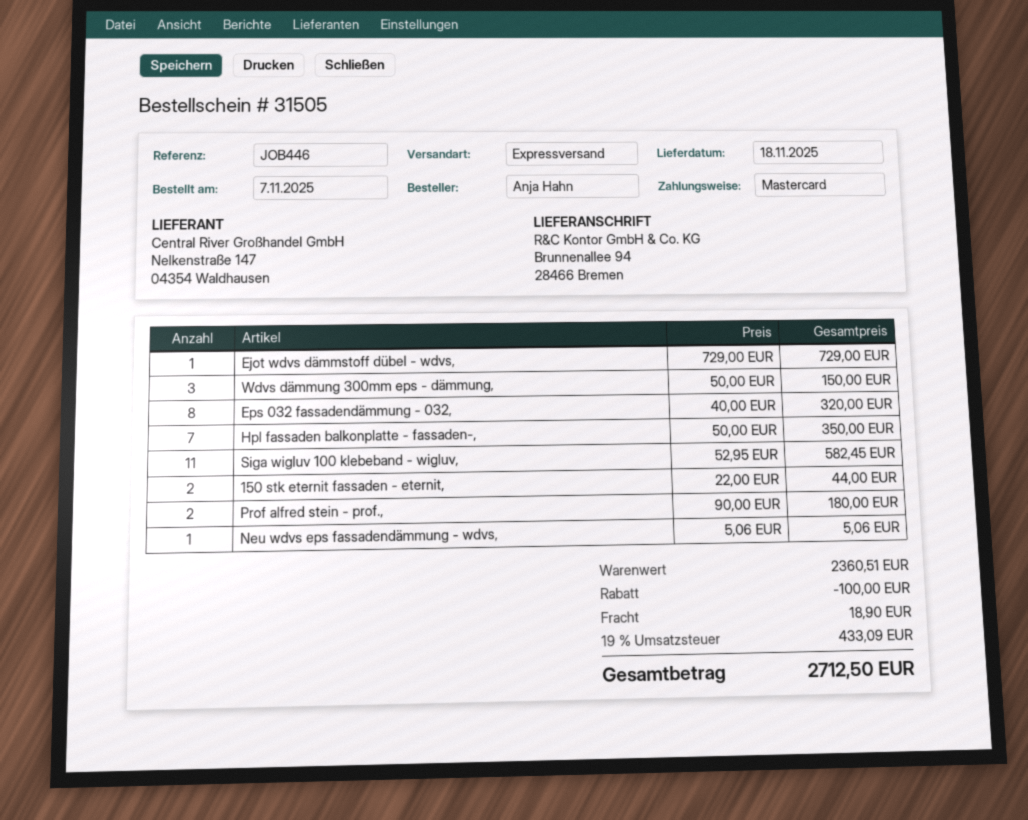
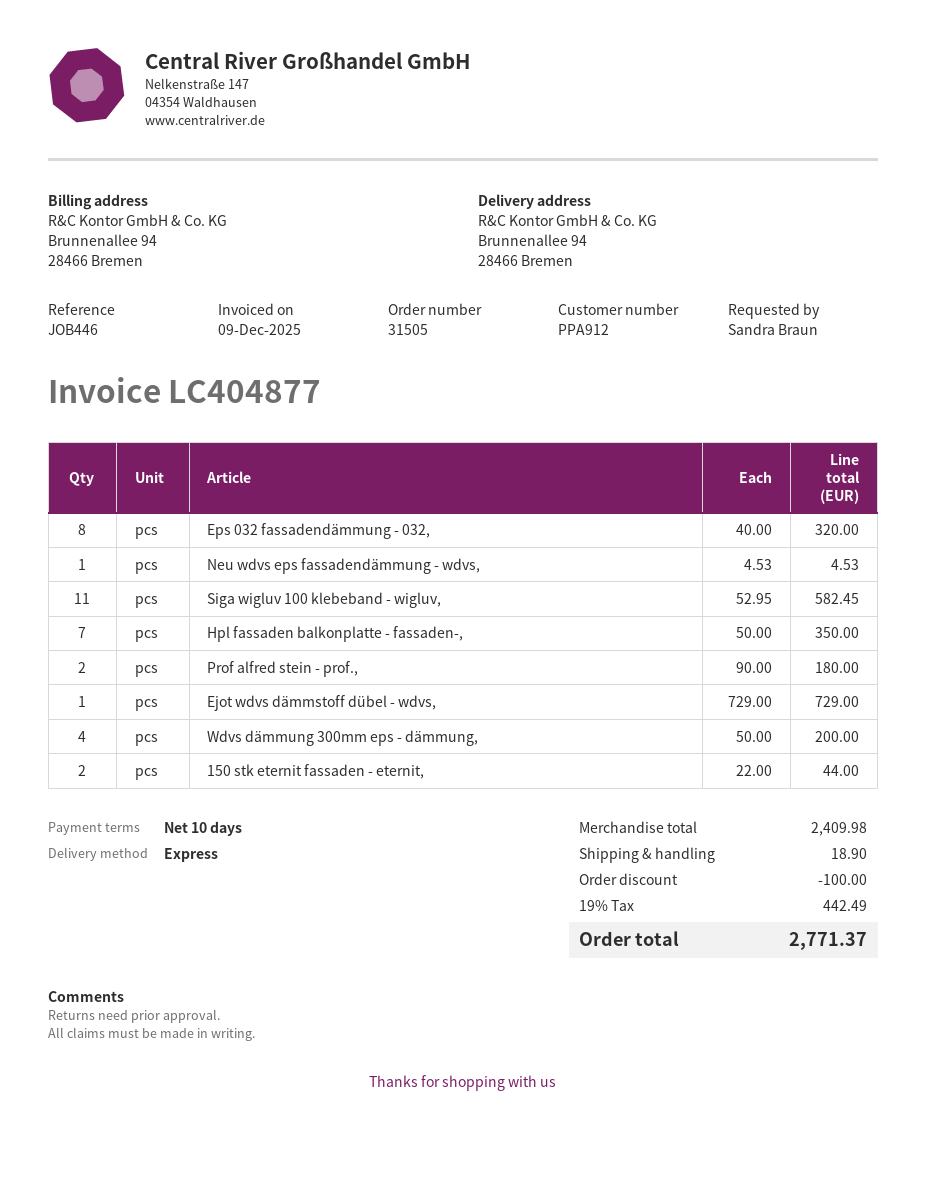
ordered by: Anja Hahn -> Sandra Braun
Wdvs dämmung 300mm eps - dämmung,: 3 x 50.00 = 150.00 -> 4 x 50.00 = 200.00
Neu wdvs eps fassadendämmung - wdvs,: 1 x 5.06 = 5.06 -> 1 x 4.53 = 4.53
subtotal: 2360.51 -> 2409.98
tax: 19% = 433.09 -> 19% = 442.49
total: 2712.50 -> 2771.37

+===+

Print every entry above verbatim but drop the images.

Response below:
ordered by: Anja Hahn -> Sandra Braun
Wdvs dämmung 300mm eps - dämmung,: 3 x 50.00 = 150.00 -> 4 x 50.00 = 200.00
Neu wdvs eps fassadendämmung - wdvs,: 1 x 5.06 = 5.06 -> 1 x 4.53 = 4.53
subtotal: 2360.51 -> 2409.98
tax: 19% = 433.09 -> 19% = 442.49
total: 2712.50 -> 2771.37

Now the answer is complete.